I have a question to squares in $\mathbb{Q}_p^\ast$. I know that $\mathbb{Q}_p^\ast\cong \mathbb{Z}\times V\times U_1$. I do not think that it is necessary what $V$ or $U_1$ are here, but I can give more context if needed.
We write $x\in\mathbb{Q}_p^\ast$ uniquely as $x=p^nuv$ where $n\in\mathbb{Z}, u\in U_1$ and $v\in V$. It is stated that $x$ is a square iff $n$ is even and $u$ is a square in $U_1$ as well as $v$ is a square in $V$.
But why is that? I see that n has to be even. But why has u and v be squares as well?

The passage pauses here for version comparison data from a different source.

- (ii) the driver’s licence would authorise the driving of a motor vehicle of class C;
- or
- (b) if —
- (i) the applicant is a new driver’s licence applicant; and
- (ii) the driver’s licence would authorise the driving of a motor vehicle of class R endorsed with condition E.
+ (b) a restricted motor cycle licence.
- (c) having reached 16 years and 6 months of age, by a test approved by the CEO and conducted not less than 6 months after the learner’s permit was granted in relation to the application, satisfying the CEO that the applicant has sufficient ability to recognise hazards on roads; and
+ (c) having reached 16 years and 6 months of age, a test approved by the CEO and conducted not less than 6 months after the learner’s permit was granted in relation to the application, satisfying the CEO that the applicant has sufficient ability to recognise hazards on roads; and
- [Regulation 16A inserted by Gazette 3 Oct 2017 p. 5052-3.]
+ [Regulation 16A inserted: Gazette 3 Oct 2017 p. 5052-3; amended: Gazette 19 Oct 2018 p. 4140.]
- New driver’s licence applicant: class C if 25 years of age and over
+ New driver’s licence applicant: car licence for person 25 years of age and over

Can it not happen that u and v are not squares but the product is?
Thanks in advance.
Asking ten questions won't change the answer : $$V= \{ a \in \mathbb{Z}_p^\times, a^{p-1} = 1\} \cong \mathbb{Z}_p^\times / (1+p\mathbb{Z})\cong (\mathbb{Z}_p/p\mathbb{Z}_p)^\times \cong \mathbf{F}_p^\times$$
Here you only need that $V$ is isomorphic to a subgroup of $(\mathbb{Z}_p/p\mathbb{Z}_p)^\times$ which is obvious from the ring homomorphism $\mathbb{Z}_p \to \mathbf{F}_p, a \mapsto a+p\mathbb{Z}_p$ which is also a group homomorphism $\mathbb{Z}_p^\times \to \mathbf{F}_p^\times$.

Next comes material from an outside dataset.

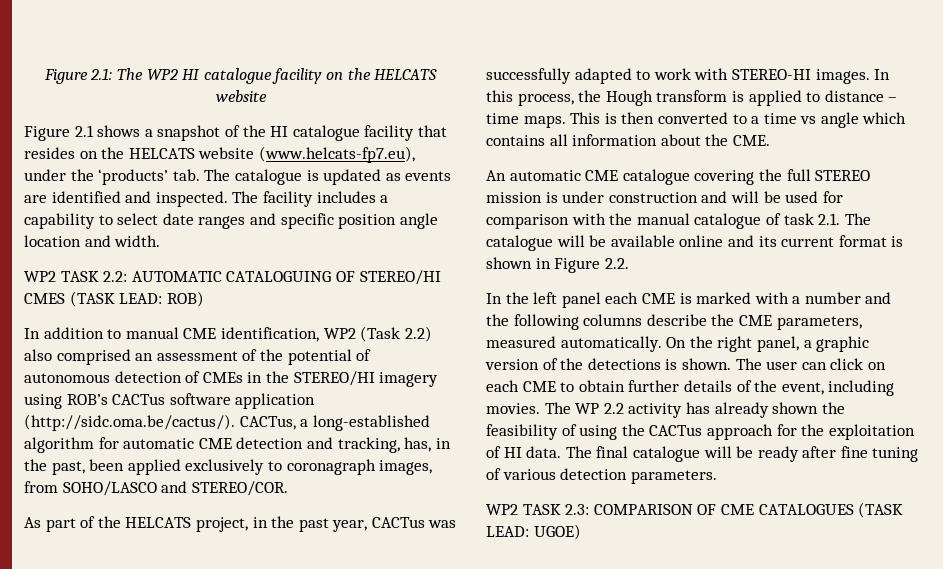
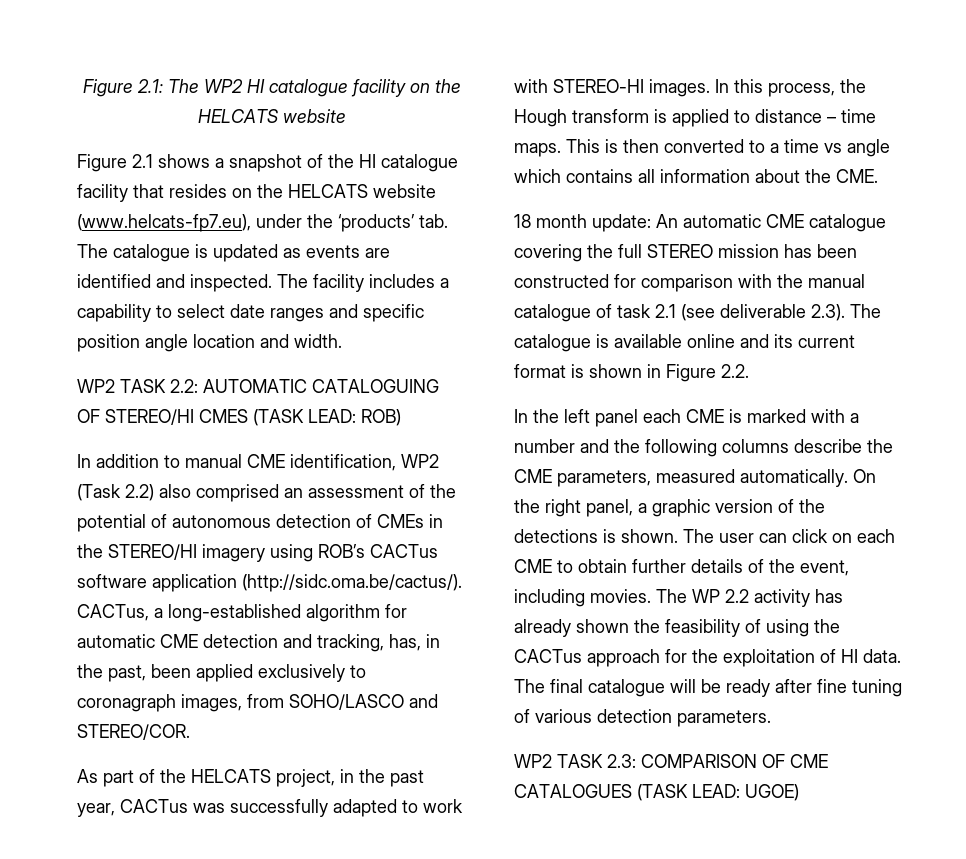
- An automatic CME catalogue covering the full STEREO mission is under construction and will be used for comparison with the manual catalogue of task 2.1. The catalogue will be available online and its current format is shown in Figure 2.2.
+ 18 month update: An automatic CME catalogue covering the full STEREO mission has been constructed for comparison with the manual catalogue of task 2.1 (see deliverable 2.3). The catalogue is available online and its current format is shown in Figure 2.2.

$V \to \mathbf{F}_p^\times$ is injective because the polynomial $X^{p-1} -1$ has at most $p-1$ roots in the field $\mathbb{Q}_p$. That it is surjective is a consequence of Hensel lemma, or more directly that $\lim_{n \to \infty} a^{p^n} \in \mathbb{Z}_p$ is a primitive $r$-th root of unity, with $r= \text{ord}(a\bmod p)$.
Finally for $p \ne 2$, $a \in 1+p \mathbb{Z}_p$ is always a square because $(1+pz)^{1/2} = \sum_{k=0}^\infty {1/2 \choose k} p^k z^k$ converges for $|z|_p \le 1$, with the $p$-adic absolute value $|z|_p = p^{-v_p(z)}$.